Minutes from nearly anywhere in the Valley, a wonderful and relatively safe outdoor adventure can be had by nearly any decent bike rider, on nearly any bike that has gears and fat tires. Start from South Mountain Park's Pima Canyon entrance near 48th Street and Elliot Road. Once on the trail of rolling hills, the ordinary world vanishes. The single-track trail guides riders and hikers through miles of up-and-down and across much of the 16,000-acre, surprisingly lush Sonoran Desert park. Endorphins will flood your brain as you strain to conquer the uphill portions, followed by tsunamis of adrenaline on the twisty paths down. A few technical sections may cause you to push your bike uphill for a few feet — practicing these parts and nailing them is very satisfying. It's great to go out and back a few miles, like a dusty luge run. But if you keep going, the goodness continues for a total of roughly nine miles each way. Doing the entire 18 miles can be a mini-epic sort of experience, yet one that even novice riders can handle (as long as they bring plenty of water).

Readers Choice: South Mountain

For those of us who enjoy driving off the pavement, a trip on the famous Apache Trail is an experiment in misery. Unless you're out there at the crack of dawn, you'll undoubtedly be stuck behind people driving 10 mph who have no interest in letting faster traffic pass. Luckily, there's a much better alternative in the Four Peaks Trail. The starting point, off State Route 87 north of Fountain Hills, is fairly far from the start of the Apache Trail, but they both end up at Roosevelt Lake. The trail is quite a bit rougher than the Apache Trail, but that only means it's more fun, and you can take it on even with the puniest of SUVs.

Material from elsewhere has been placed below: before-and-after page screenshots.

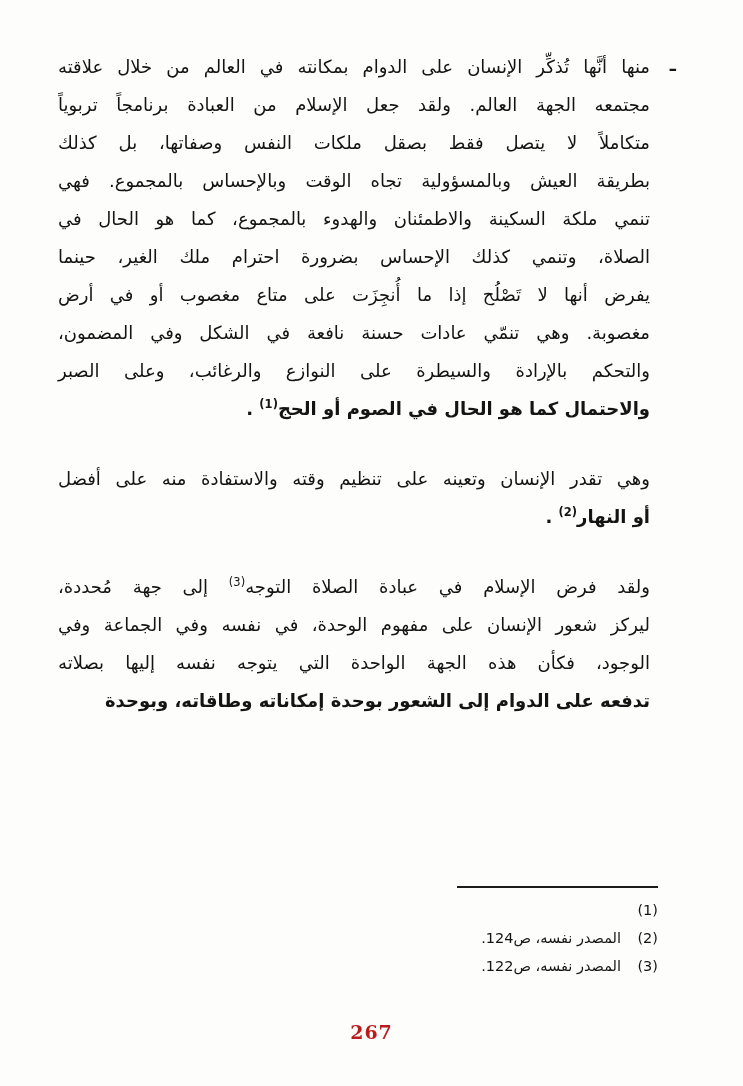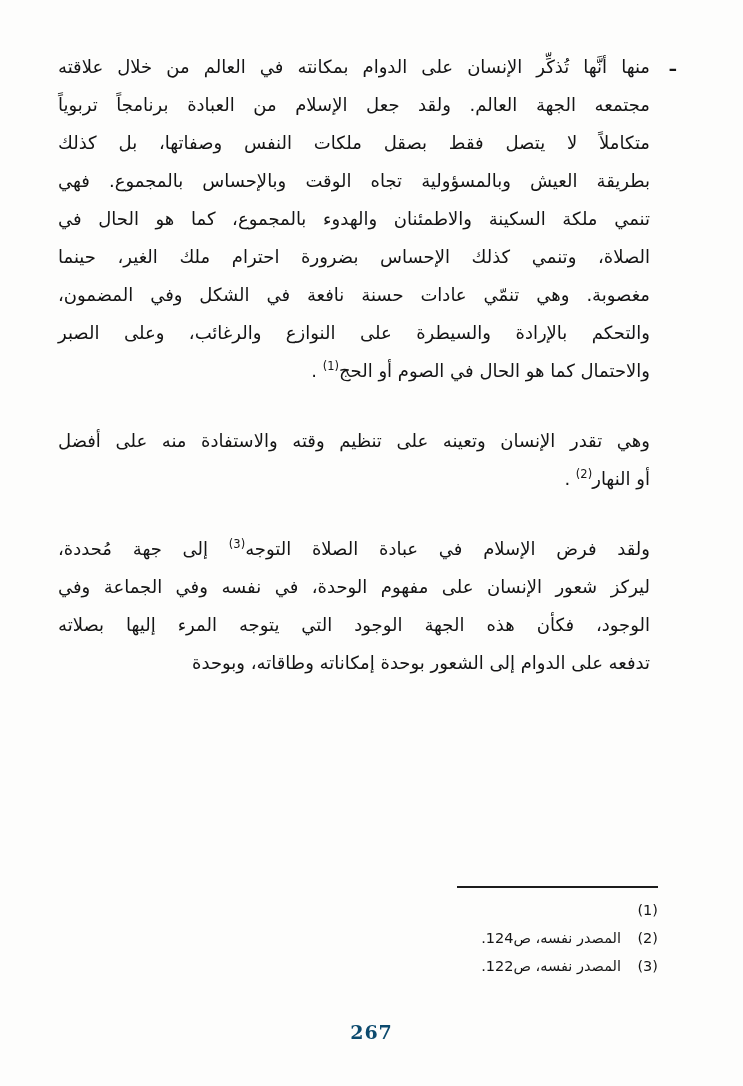"يفرض أنها لا تَصْلُح إذا" div.line { html: none -> <div>يفرض أنها لا تَصْلُح إذا ما أُنجِزَت على متاع مغصوب أو في أرض</div> }
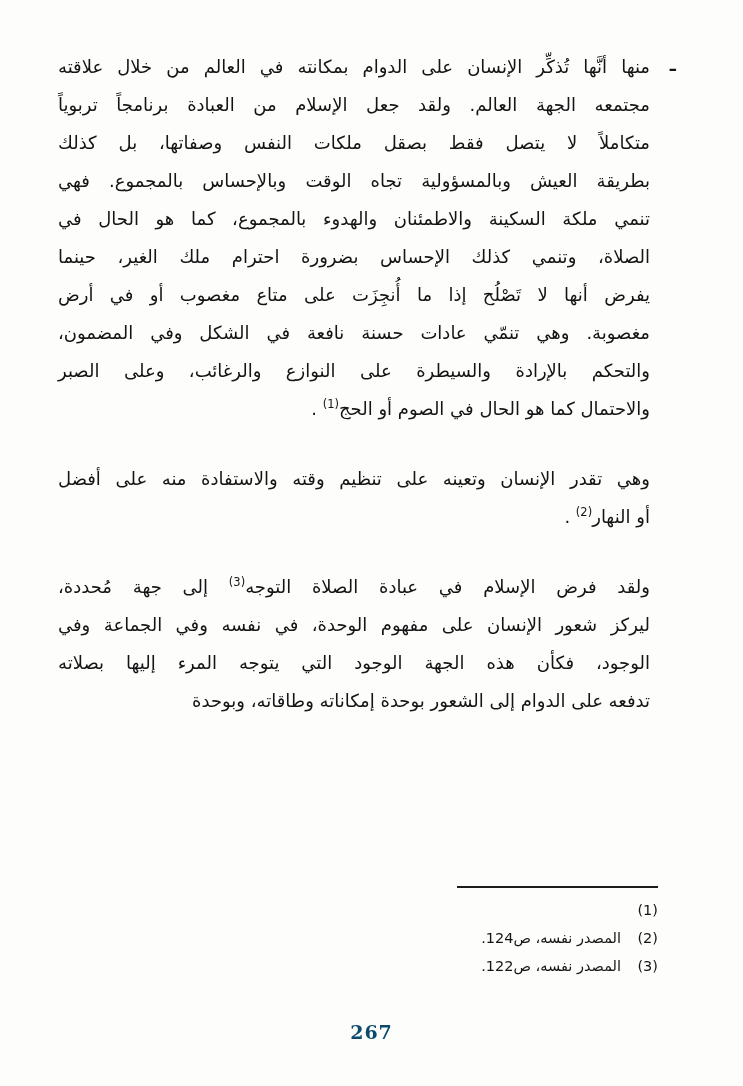"والاحتمال كما هو الحال في" .line.last { font-weight: none -> bold }
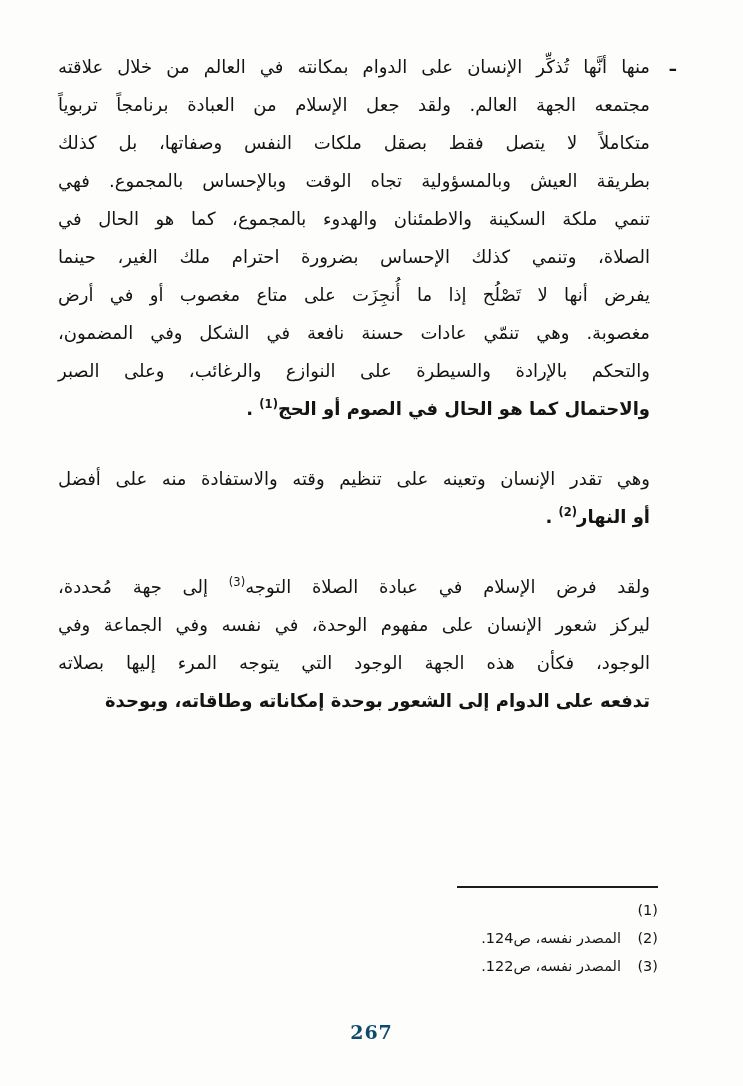"الوجود، فكأن هذه الجهة الوجود" div.line { text: الوجود التي يتوجه المرء -> الواحدة التي يتوجه نفسه }
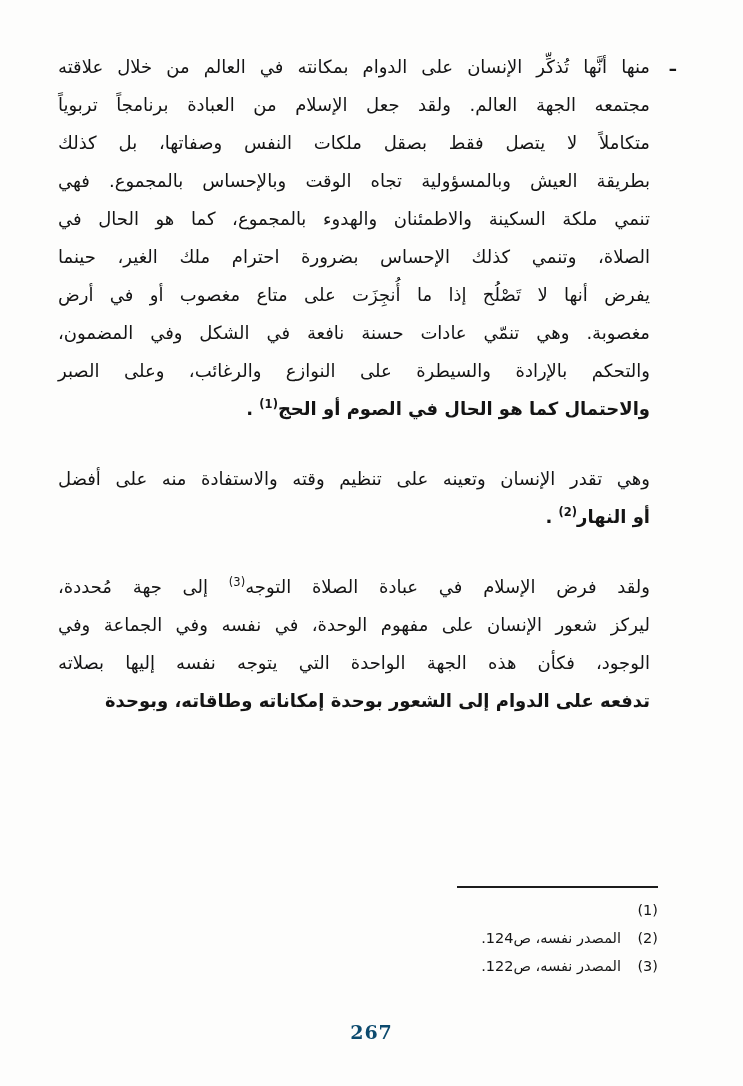"267" .page-number { color: #0c4a6e -> #b91c1c }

All the drivers we've encountered on this trail are willing to concede their position to faster traffic, leaving your pace up to you — which is probably the most important part of enjoying an off-road drive.

Readers Choice: Sedona

This oasis in the middle of Gilbert is ever-changing, with an abundance of desert flora and fauna. But our favorite activity while exploring the 110 acres of the preserve will always be seeing how many different kinds of birds we can spot. During the cooler months of the year, October through March, the Riparian Preserve and the Desert Rivers Audobon Society offers family bird walks free of charge on every third Saturday — possibly the best way to catch the almost 200 birds that call the preserve home.